Interview: Daw Win Win Tint
How has the retail sector adjusted to recent political and economic changes?
DAW WIN WIN TINT: We started to notice a change two years ago when, after the elections, it was not clear in what direction the country was headed. At the time, everybody was a little suspicious that the elections were a sham, but when the new government took office and we heard our president’s speech for the first time, there was a belief that the country was ready for change.
Foreign investors became excited about the direction in which the country was going; at the same time, government was introducing reforms, it began to ease foreign currency flows as well as import and export flows. These changes, and others, have made operating within the retail sector much easier.
How reliant is Myanmar on imports? What potential exists for manufacturing on a larger scale?
WIN WIN TINT: Myanmar is a very rich country. However, during the decades of isolation, manufacturing industries were almost non-existent. All factories were state-owned and manufactured products were of poor quality. The consumer class in search of basic products would buy imported goods from the surrounding region – the majority of these goods (approximately 80%) came from Thailand. This was a result of the government restricting international trade.

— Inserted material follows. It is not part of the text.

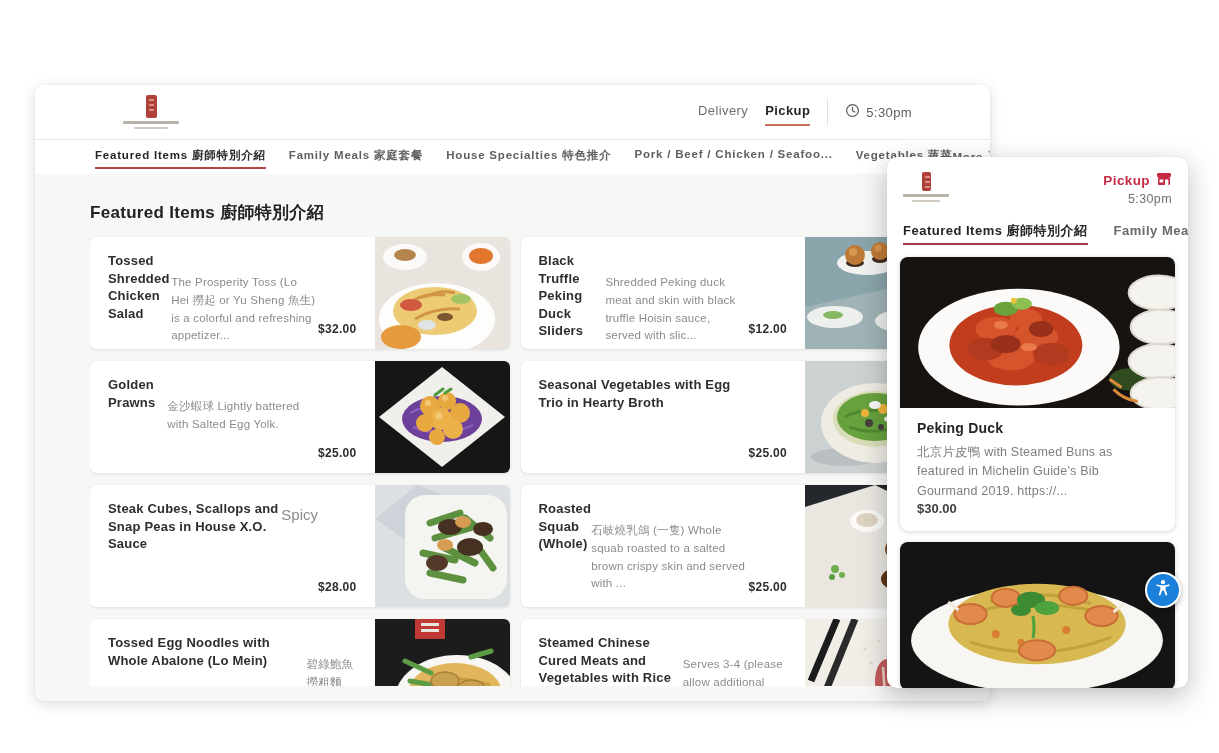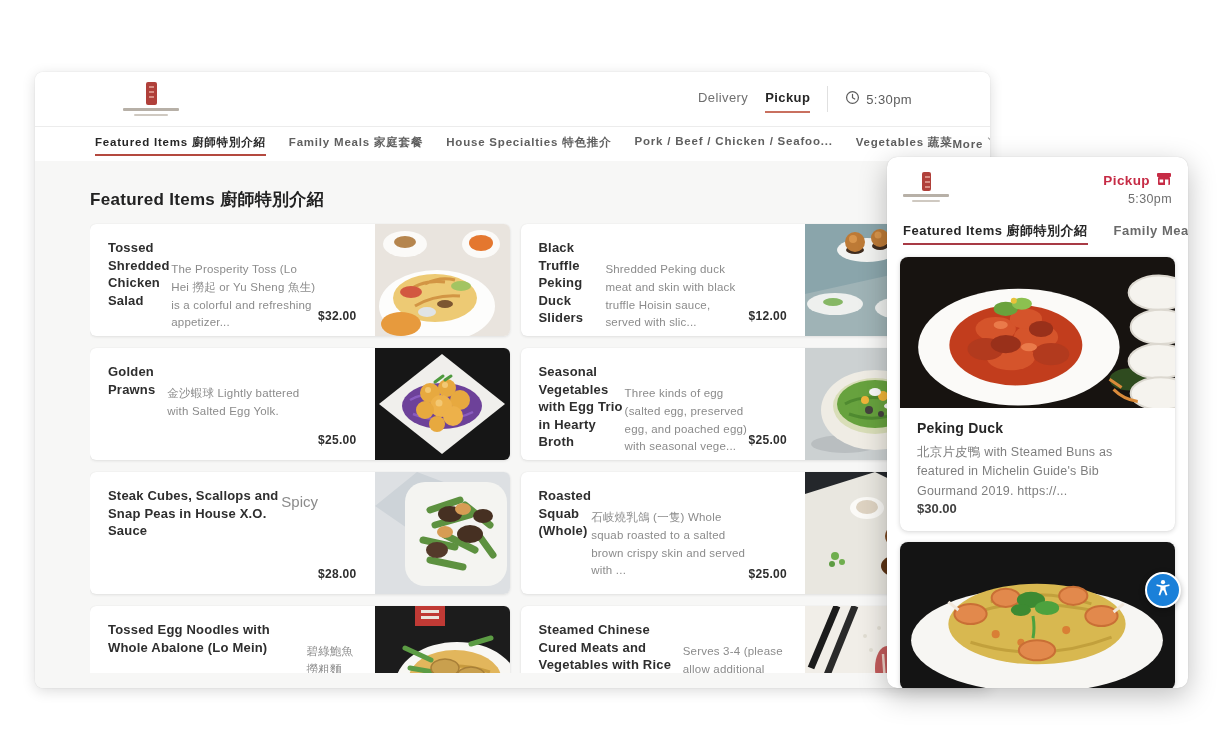"Delivery" .desktop { top: 72px -> 85px }
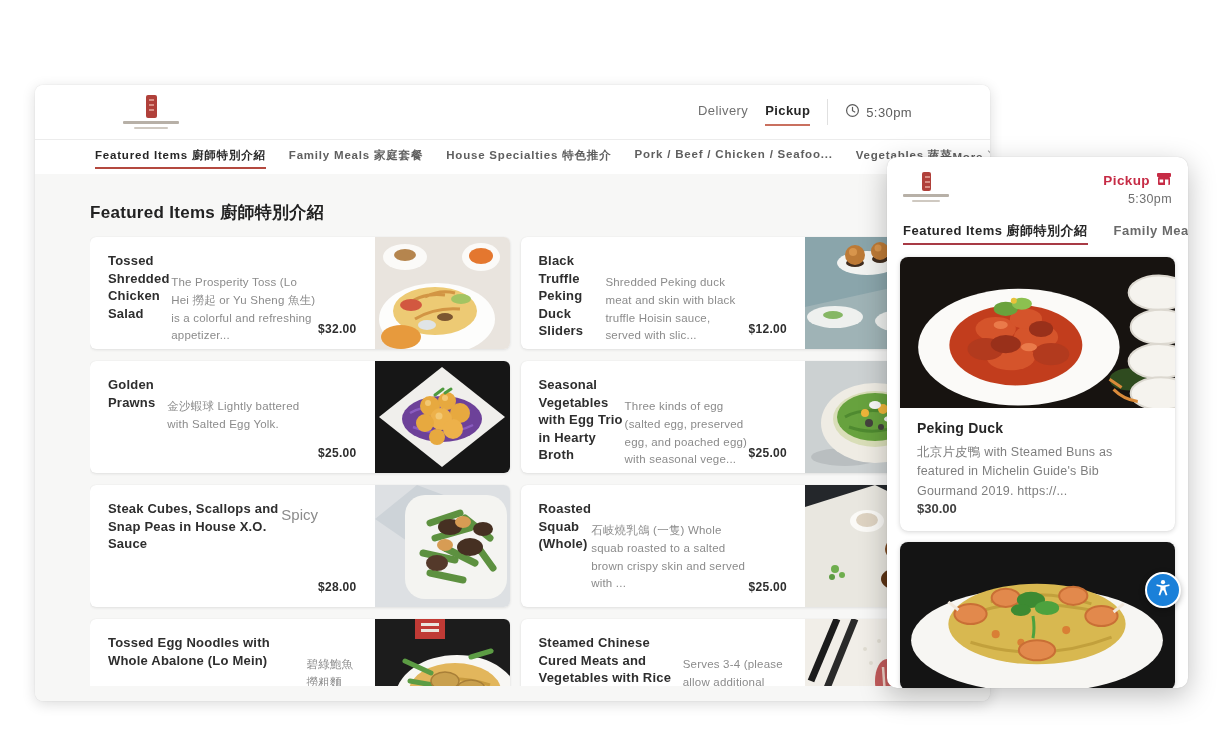"Three kinds of egg (salted" div.mdesc { html: <div>Three kinds of egg (salted egg, preserved egg, and poached egg) with seasonal vege...</div> -> none }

Today we can trade with the rest of the world, with the majority of our imports coming from the ASEAN region and China. The West is also a trading partner, although on a smaller scale. As a result of the lack of infrastructure, such as electricity and logistics, many manufacturing companies are not willing to come in yet. Myanmar does, however, have a lot of natural resources and an abundance of human resources, so manufacturing should be a key sector in the future. With regards to labour-intensive manufacturing, there is already a lot of interest in setting up operations in Myanmar, particularly in the garment sector, which is the fastest-growing in the country at this time.
Myanmar has human resource capacity for the private and public sector. Unfortunately, the skill level is not of a high standard yet, due to the poor quality of education. Whoever comes into Myanmar to do business must realise that human resource training is vital, not only as an investment in the business but also as a key contributor to the bottom-line.
How would you assess local competition? What impact do you expect foreign firms to have?
WIN WIN TINT: There is only local competition in retail. At present there is no foreign competition, but there will be soon. In terms of local competition, everyone is doing better – not only with sales, but also by offering better service. As a local player, the government has put in place some protection. When the government was preparing the Foreign Investment Law (FIL) there was a fear that not enough protection would be in place for local players. All the retailers came together and reached a consensus that there should be no entrance of foreign retailers before 2015. The government listened to our concerns and applied them to the FIL. So, from 2015, they may enter through a joint venture with a local company and from 2020 they will be allowed 100% ownership. This gives us time to prepare for more experienced international competitors.
What plans are being made to introduce a credit system within retail stores?
WIN WIN TINT: Currently all payments within our stores or supermarkets are cash payments, but from 1994-2000 debit and credit cards were in use. At one point that made up 4% of our total revenue. The banking crisis ended the use of these credit facilities. There are many banking reforms taking place, which have brought the re-emergence of debit cards or Myanmar Payment Union cards. As the banking sector continues to modernise I expect these facilities to expand as well. Our hypermarkets will benefit from these new credit card and credit facilities, especially for sales of white goods.